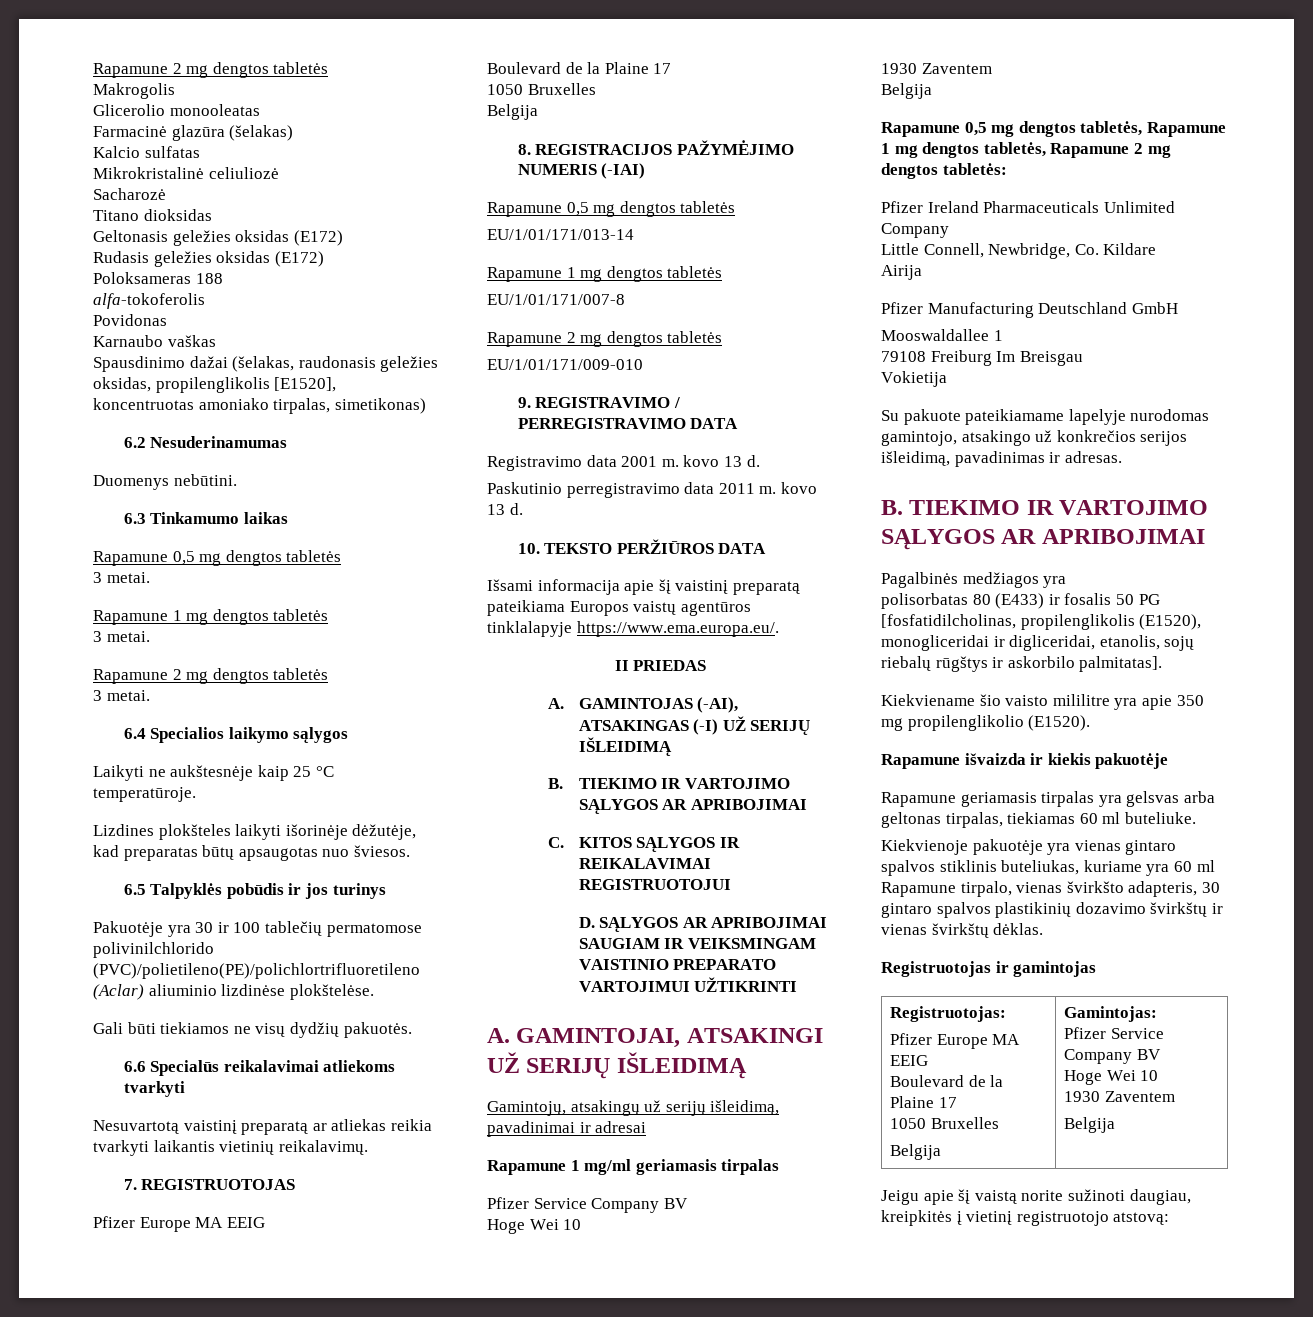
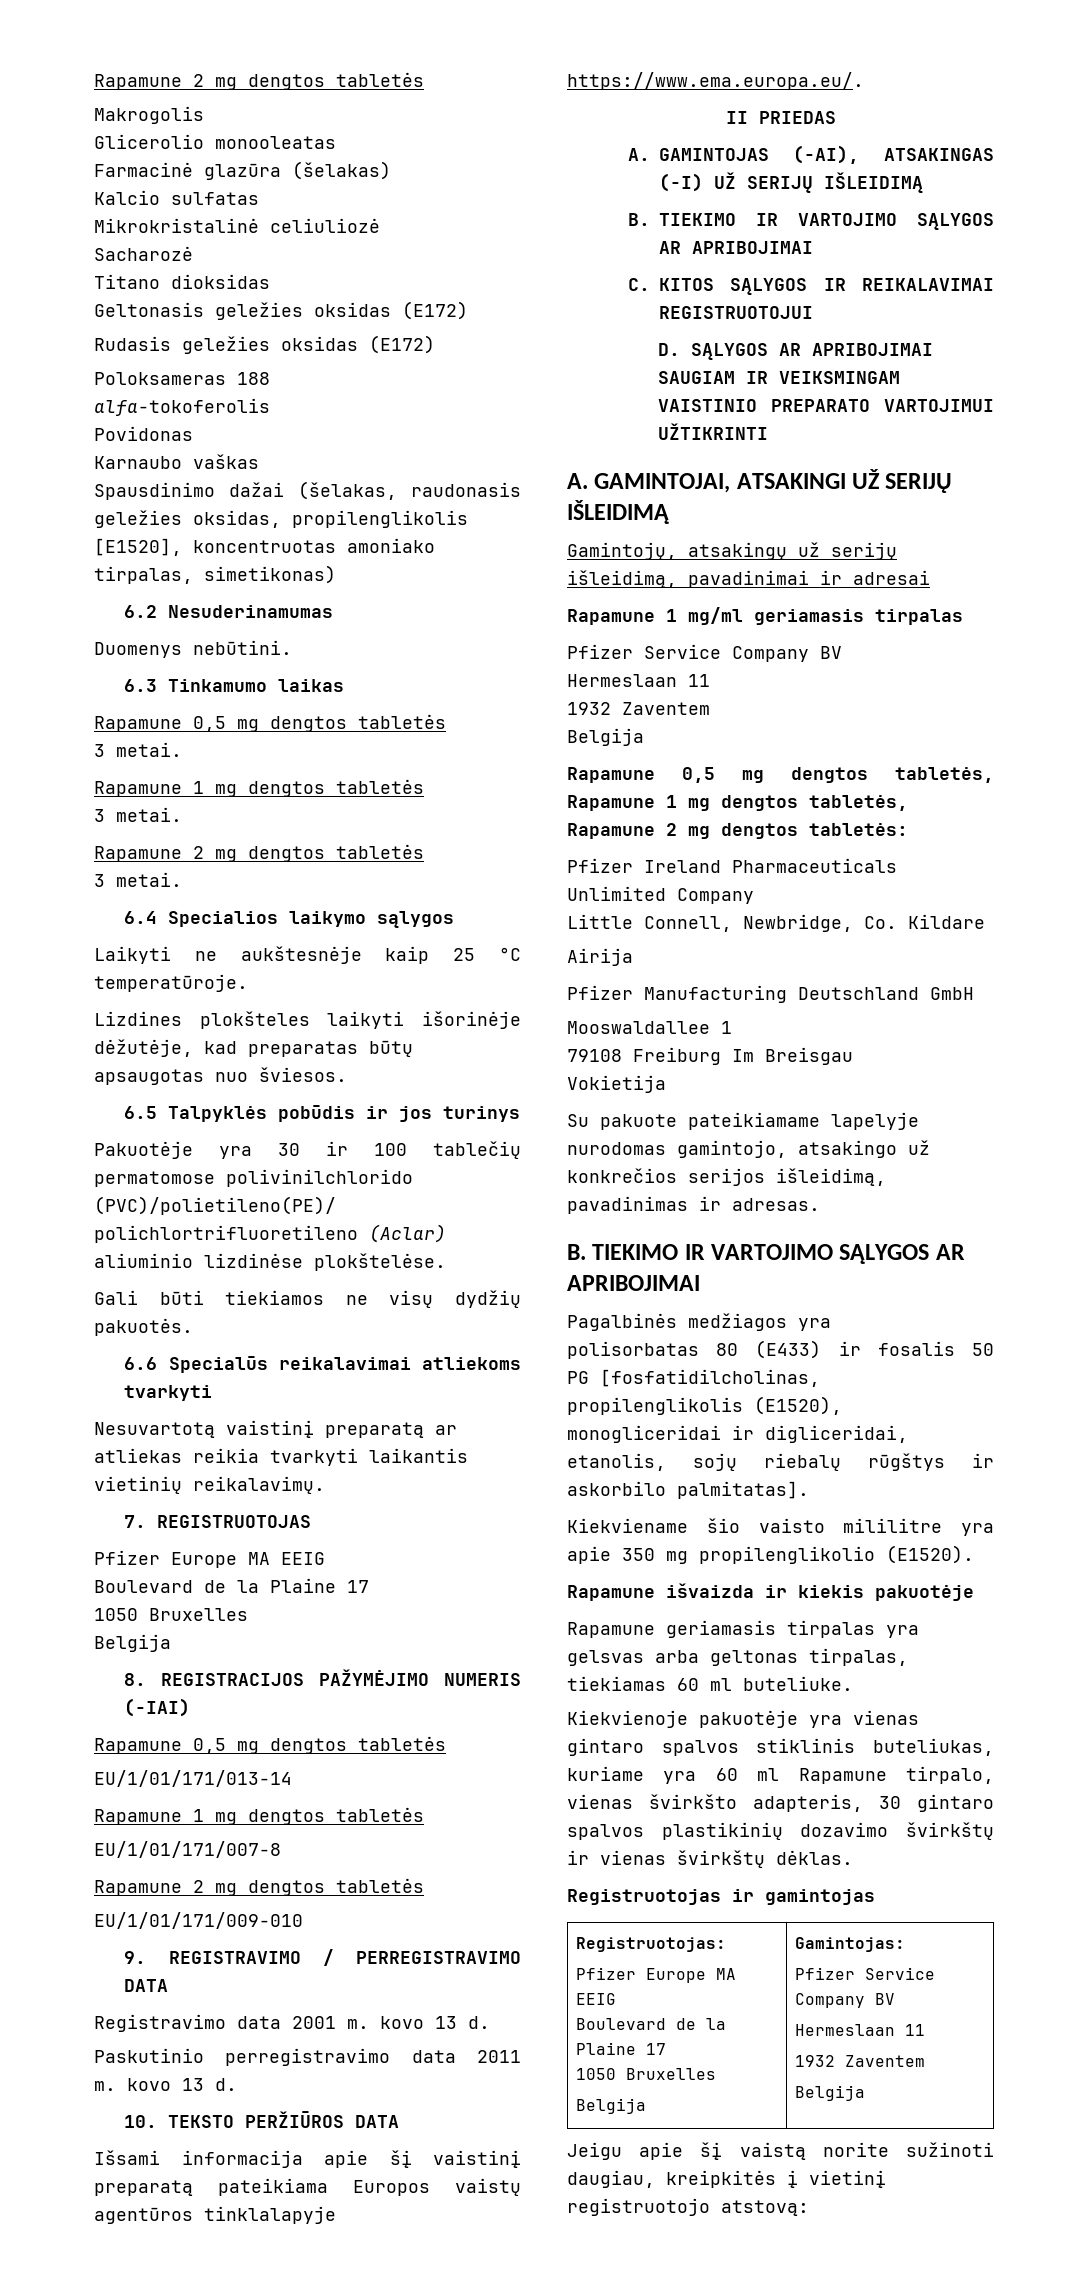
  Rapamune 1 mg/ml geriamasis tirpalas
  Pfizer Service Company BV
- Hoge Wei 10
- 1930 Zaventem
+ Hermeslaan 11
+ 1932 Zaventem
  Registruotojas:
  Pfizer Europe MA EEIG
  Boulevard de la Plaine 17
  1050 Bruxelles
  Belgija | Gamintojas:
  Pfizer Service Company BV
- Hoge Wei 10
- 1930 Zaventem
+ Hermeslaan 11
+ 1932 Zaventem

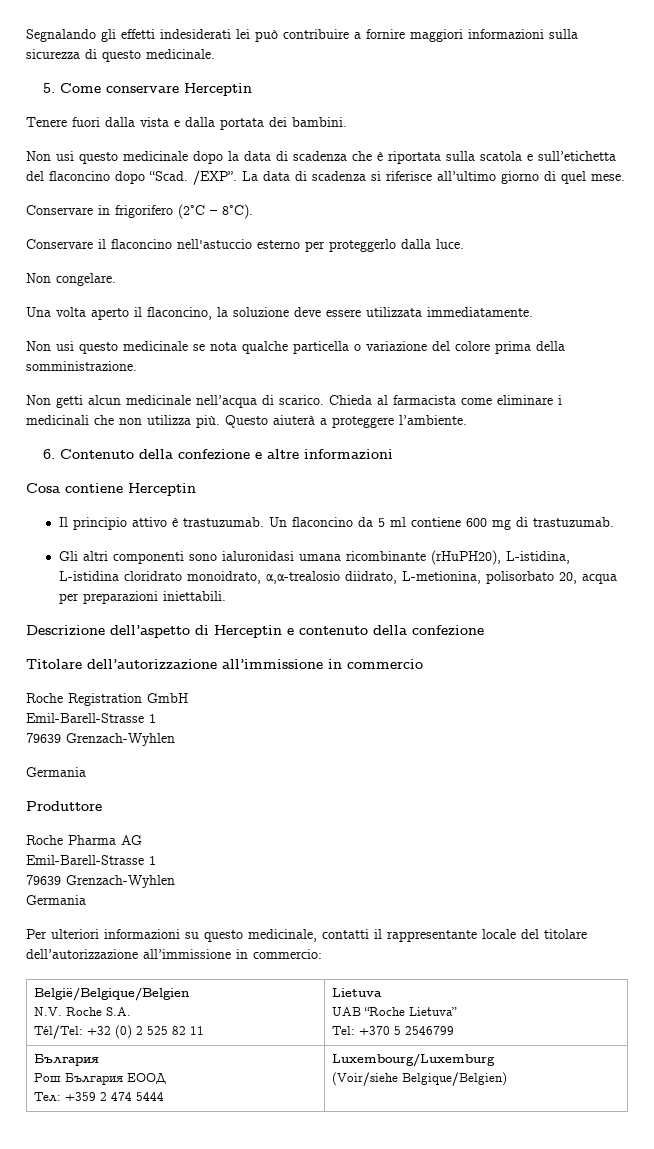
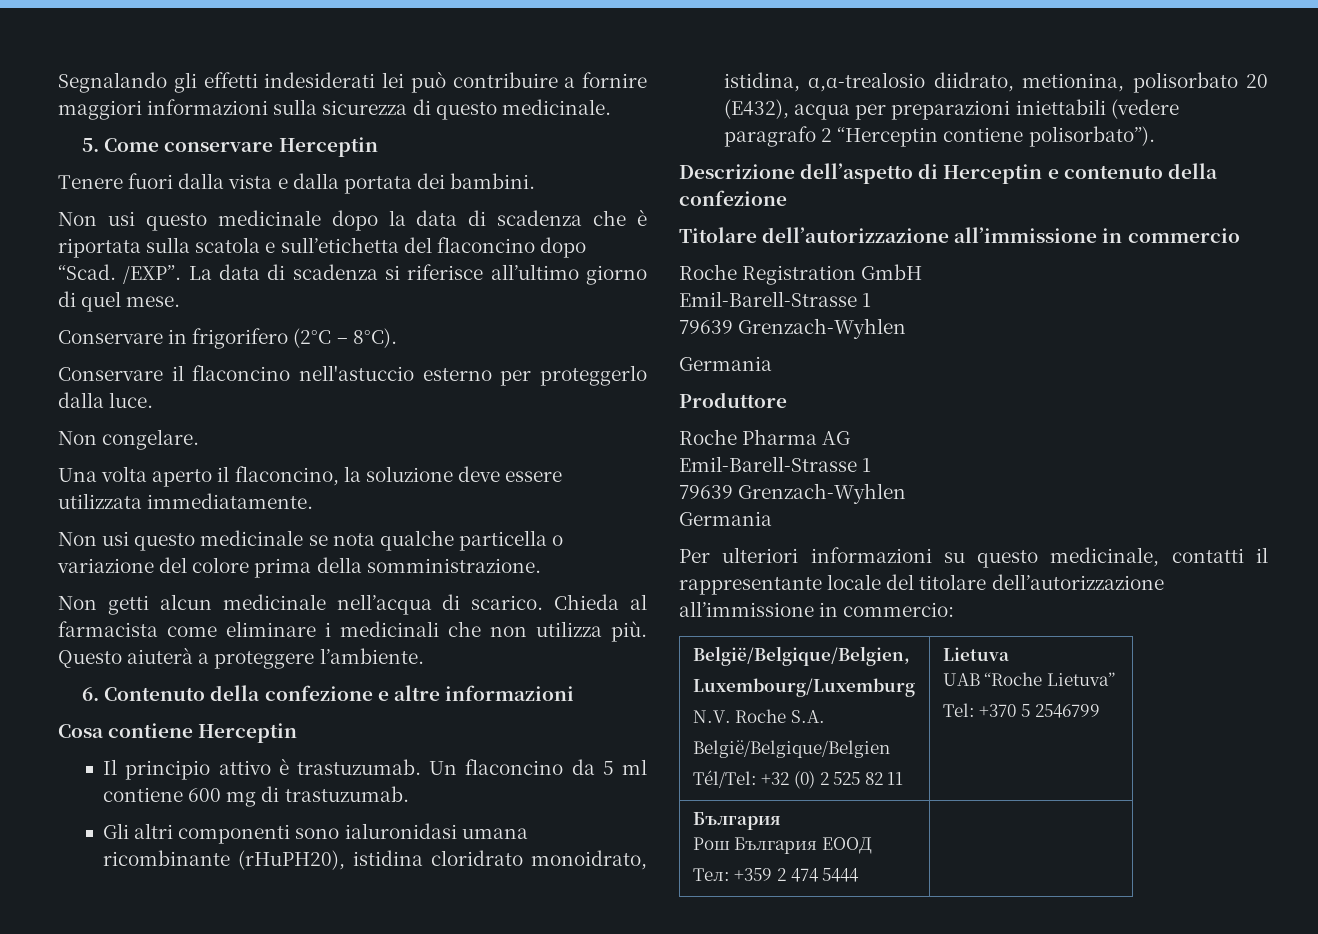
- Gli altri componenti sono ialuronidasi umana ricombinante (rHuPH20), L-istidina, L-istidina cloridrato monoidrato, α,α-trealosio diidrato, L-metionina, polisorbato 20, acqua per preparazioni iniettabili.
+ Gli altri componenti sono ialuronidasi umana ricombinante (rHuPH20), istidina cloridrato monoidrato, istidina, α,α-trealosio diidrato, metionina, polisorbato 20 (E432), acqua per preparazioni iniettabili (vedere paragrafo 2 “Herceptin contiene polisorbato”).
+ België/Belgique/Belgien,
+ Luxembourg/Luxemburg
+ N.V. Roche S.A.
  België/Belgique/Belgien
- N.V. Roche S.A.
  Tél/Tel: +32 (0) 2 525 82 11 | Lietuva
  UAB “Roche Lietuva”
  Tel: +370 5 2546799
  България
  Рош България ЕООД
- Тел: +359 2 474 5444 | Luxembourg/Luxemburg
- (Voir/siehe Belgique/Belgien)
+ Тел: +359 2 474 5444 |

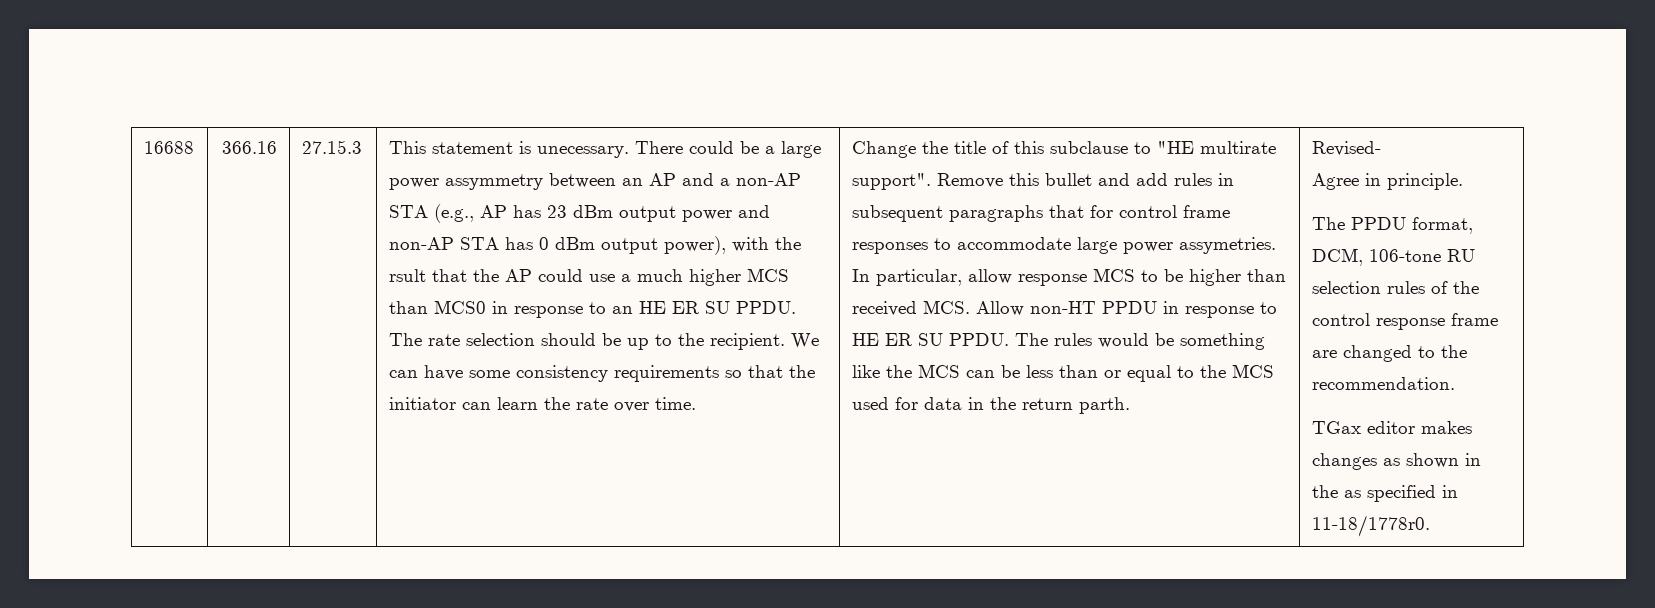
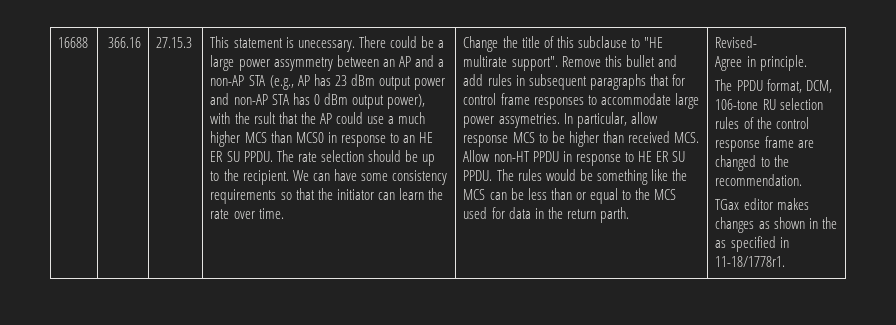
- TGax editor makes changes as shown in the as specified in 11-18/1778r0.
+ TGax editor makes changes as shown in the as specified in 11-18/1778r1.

:: Assigned task ::
Return every line of the records in which the word "changes" is found.

:: Answer to the exercise ::
- TGax editor makes changes as shown in the as specified in 11-18/1778r0.
+ TGax editor makes changes as shown in the as specified in 11-18/1778r1.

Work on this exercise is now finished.